Two Reasons Why Now Really May be a Great Time to Buy a Home

This is a great article a friend forwarded to me.  I cant agree more. Rates are low for only a short period. It’s like the FED is holding them don like a Basketball underwater. When that’s finished sky’s the limit. Now is the time to purchase your home or refinance if your home is underwater.  If you have any comments feel free to leave me a message and I will answer any questions you may have.

Rates Are Low and Tax Credit Runs Out Soon

USA Today, By Sandra Block

August 25, 2009

Your friend Walter is a real estate agent, and every time you run into him at the grocery store he suggests that this is an excellent time to buy a house. That’s not surprising, because Walter, like most real estate agents, is an eternal optimist. This time, though, he may be on to something. While some economists believe home prices will remain low for the foreseeable future, other buyer-friendly incentives could disappear soon. If you’ve been on the fence about buying a home, here are some reasons to explore the other side:

Record Low Interest Rates

The average rate for a 30-year fixed mortgage was 5.12% last week, the lowest level since the end of May, according to mortgage giant Freddie Mac.

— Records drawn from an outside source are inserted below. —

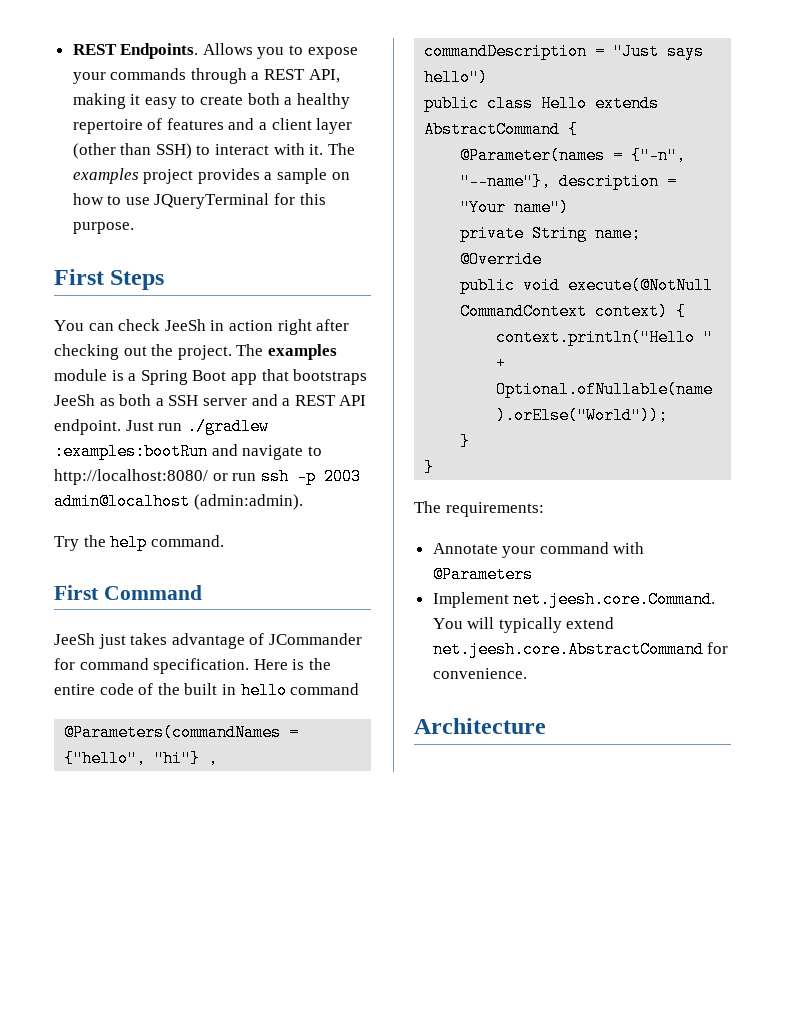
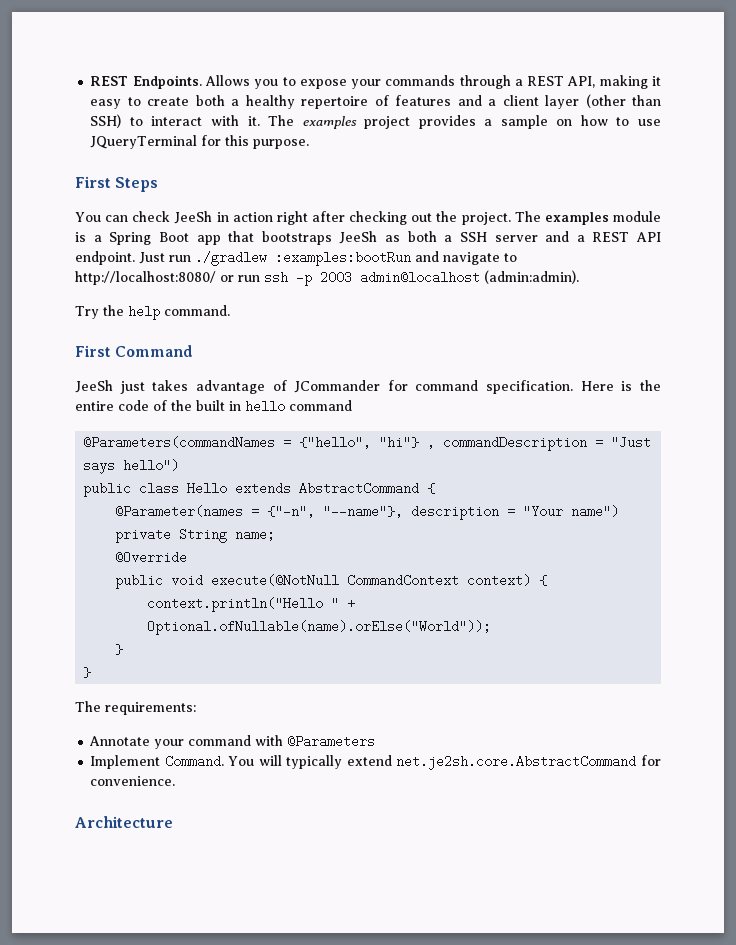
- Implement net.jeesh.core.Command. You will typically extend net.jeesh.core.AbstractCommand for convenience.
+ Implement Command. You will typically extend net.je2sh.core.AbstractCommand for convenience.

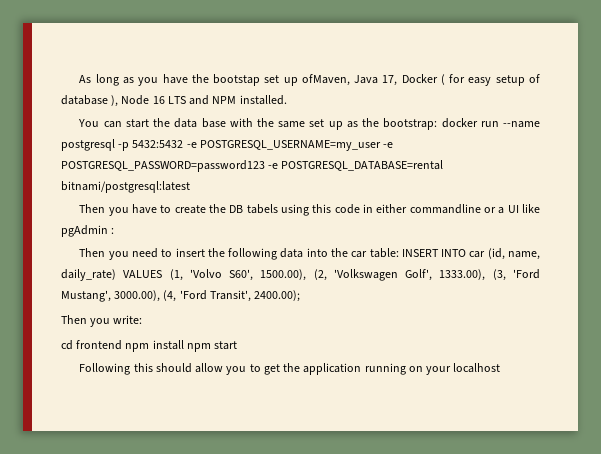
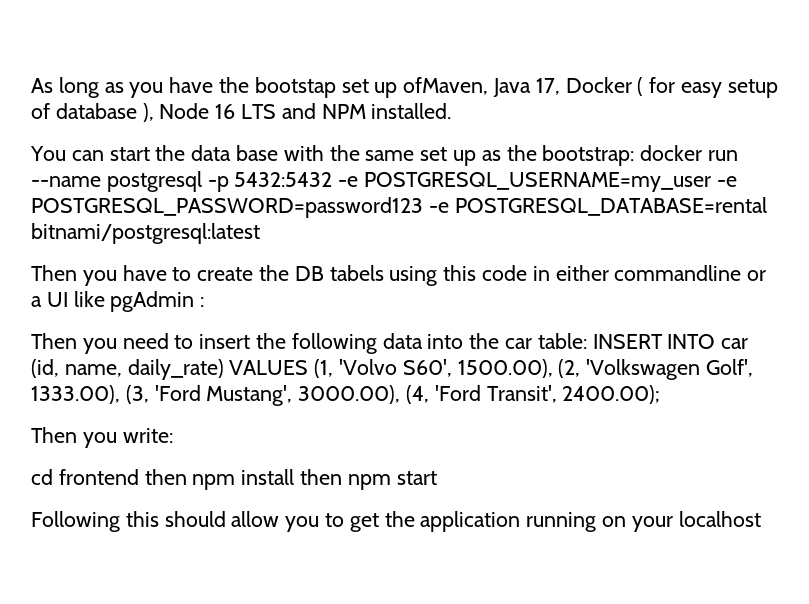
- cd frontend npm install npm start
+ cd frontend then npm install then npm start

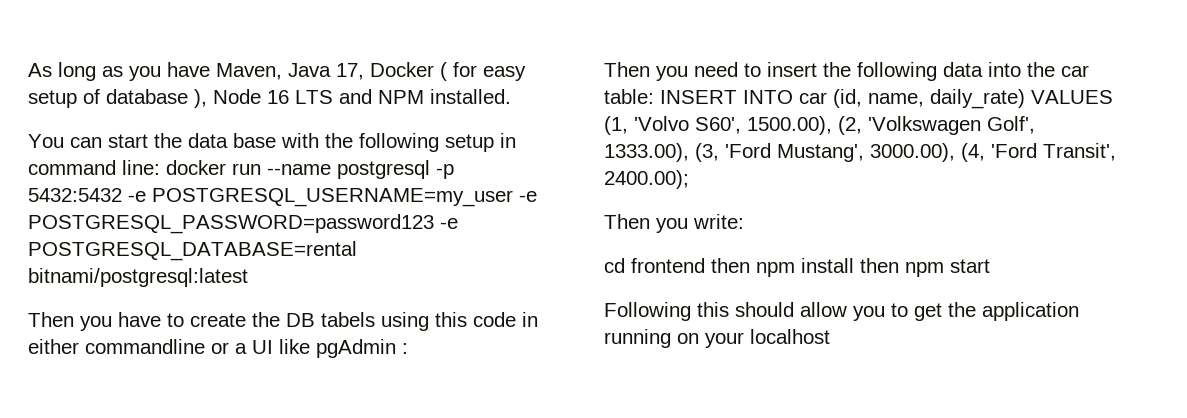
- As long as you have the bootstap set up ofMaven, Java 17, Docker ( for easy setup of database ), Node 16 LTS and NPM installed.
+ As long as you have Maven, Java 17, Docker ( for easy setup of database ), Node 16 LTS and NPM installed.
- You can start the data base with the same set up as the bootstrap: docker run --name postgresql -p 5432:5432 -e POSTGRESQL_USERNAME=my_user -e POSTGRESQL_PASSWORD=password123 -e POSTGRESQL_DATABASE=rental bitnami/postgresql:latest
+ You can start the data base with the following setup in command line: docker run --name postgresql -p 5432:5432 -e POSTGRESQL_USERNAME=my_user -e POSTGRESQL_PASSWORD=password123 -e POSTGRESQL_DATABASE=rental bitnami/postgresql:latest

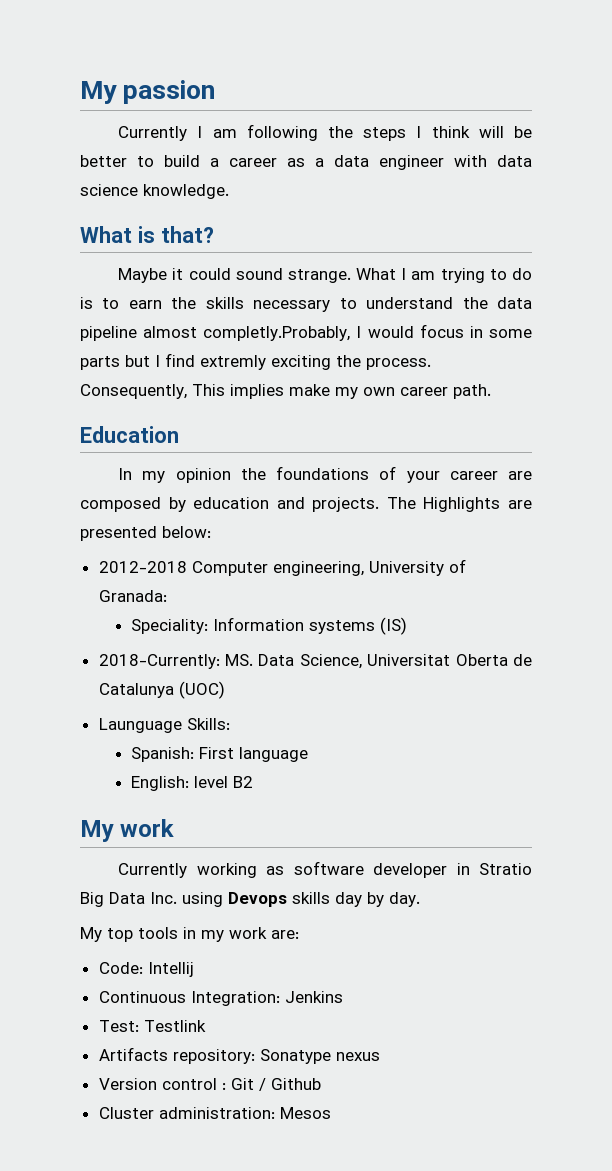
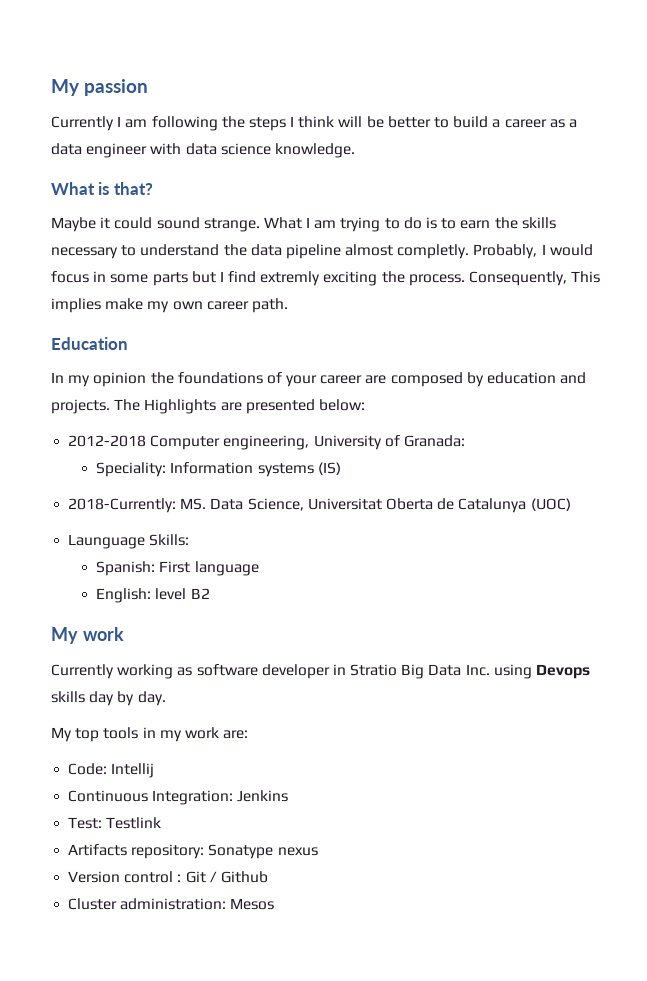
- What I am trying to do is to earn the skills necessary to understand the data pipeline almost completly.Probably, I would focus in some parts but I find extremly exciting the process.
+ What I am trying to do is to earn the skills necessary to understand the data pipeline almost completly. Probably, I would focus in some parts but I find extremly exciting the process.

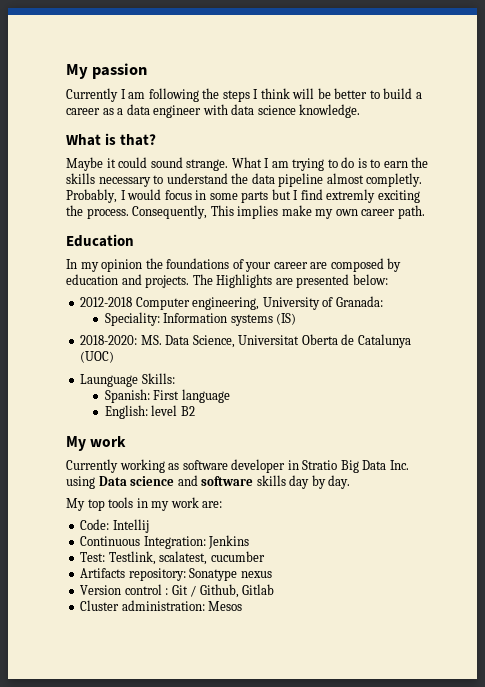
- 2018-Currently: MS. Data Science, Universitat Oberta de Catalunya (UOC)
+ 2018-2020: MS. Data Science, Universitat Oberta de Catalunya (UOC)
- Currently working as software developer in Stratio Big Data Inc. using Devops skills day by day.
+ Currently working as software developer in Stratio Big Data Inc. using Data science and software skills day by day.
- Test: Testlink
+ Test: Testlink, scalatest, cucumber
- Version control : Git / Github
+ Version control : Git / Github, Gitlab

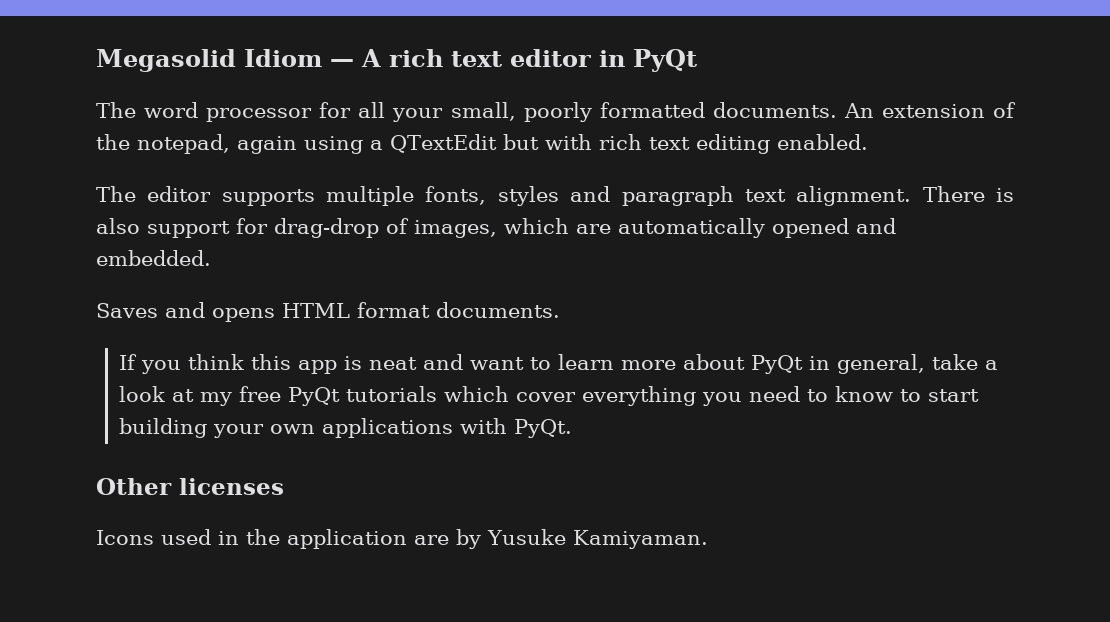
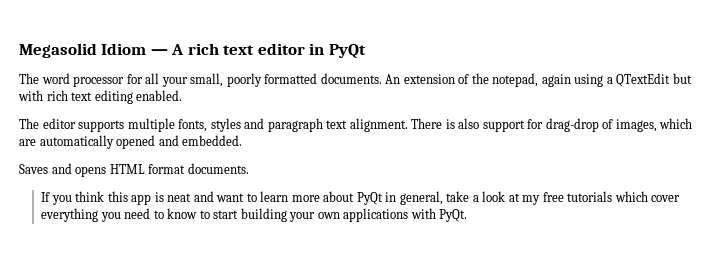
- If you think this app is neat and want to learn more about PyQt in general, take a look at my free PyQt tutorials which cover everything you need to know to start building your own applications with PyQt.
+ If you think this app is neat and want to learn more about PyQt in general, take a look at my free tutorials which cover everything you need to know to start building your own applications with PyQt.
- Other licenses
- Icons used in the application are by Yusuke Kamiyaman.

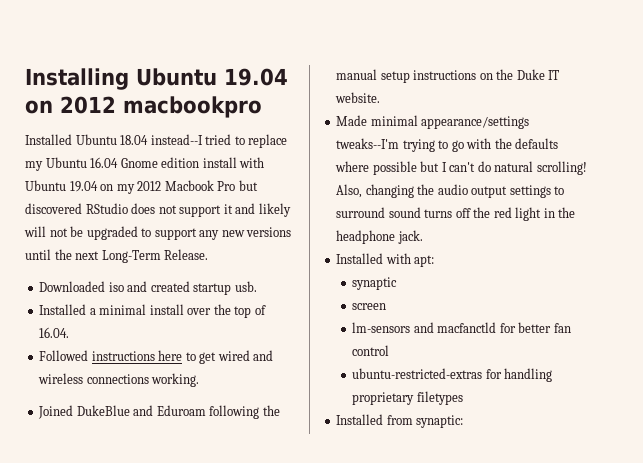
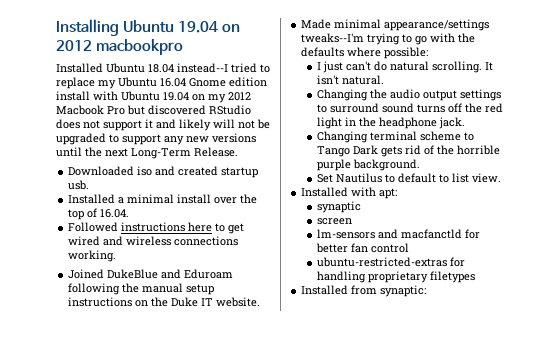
- Made minimal appearance/settings tweaks--I'm trying to go with the defaults where possible but I can't do natural scrolling! Also, changing the audio output settings to surround sound turns off the red light in the headphone jack.
+ Made minimal appearance/settings tweaks--I'm trying to go with the defaults where possible:
+ I just can't do natural scrolling. It isn't natural.
+ Changing the audio output settings to surround sound turns off the red light in the headphone jack.
+ Changing terminal scheme to Tango Dark gets rid of the horrible purple background.
+ Set Nautilus to default to list view.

The average rate for a 5/1 hybrid adjustable-rate mortgage — which offers a fixed rate for five years and then adjusts — was 4.57%, the lowest since January 2005, according to Freddie Mac.

While the credit crisis exposed the risk of short-term ARMs, a 5/ 1 hybrid is still a good option for borrowers who don’t expect to stay in their home longer than five years, says Bob Walters, chief economist for Quicken Loans, an online mortgage lender based in Livonia, Mich.

“If you’re a young couple purchasing a home, and in the next five years you’ll need a larger place, or it’s highly likely you’ll be moving, it makes all the sense in the world” to use a five-year hybrid ARM, he says.

These low interest rates are unlikely to last, says Lawrence Yun, chief economist for the National Association of Realtors. Rising budget deficits will likely push rates higher over the next few years, he says.

The First-Time Home Buyer’s Tax Credit

The economic stimulus package signed into law provides a tax credit of up to $8,000 for first-time buyers who purchase a home before Dec. 1. Unlike an earlier tax credit, this one doesn’t have to be repaid. The credit phases out for taxpayers whose adjusted gross income exceeds $75,000, or $150,000 for married couples.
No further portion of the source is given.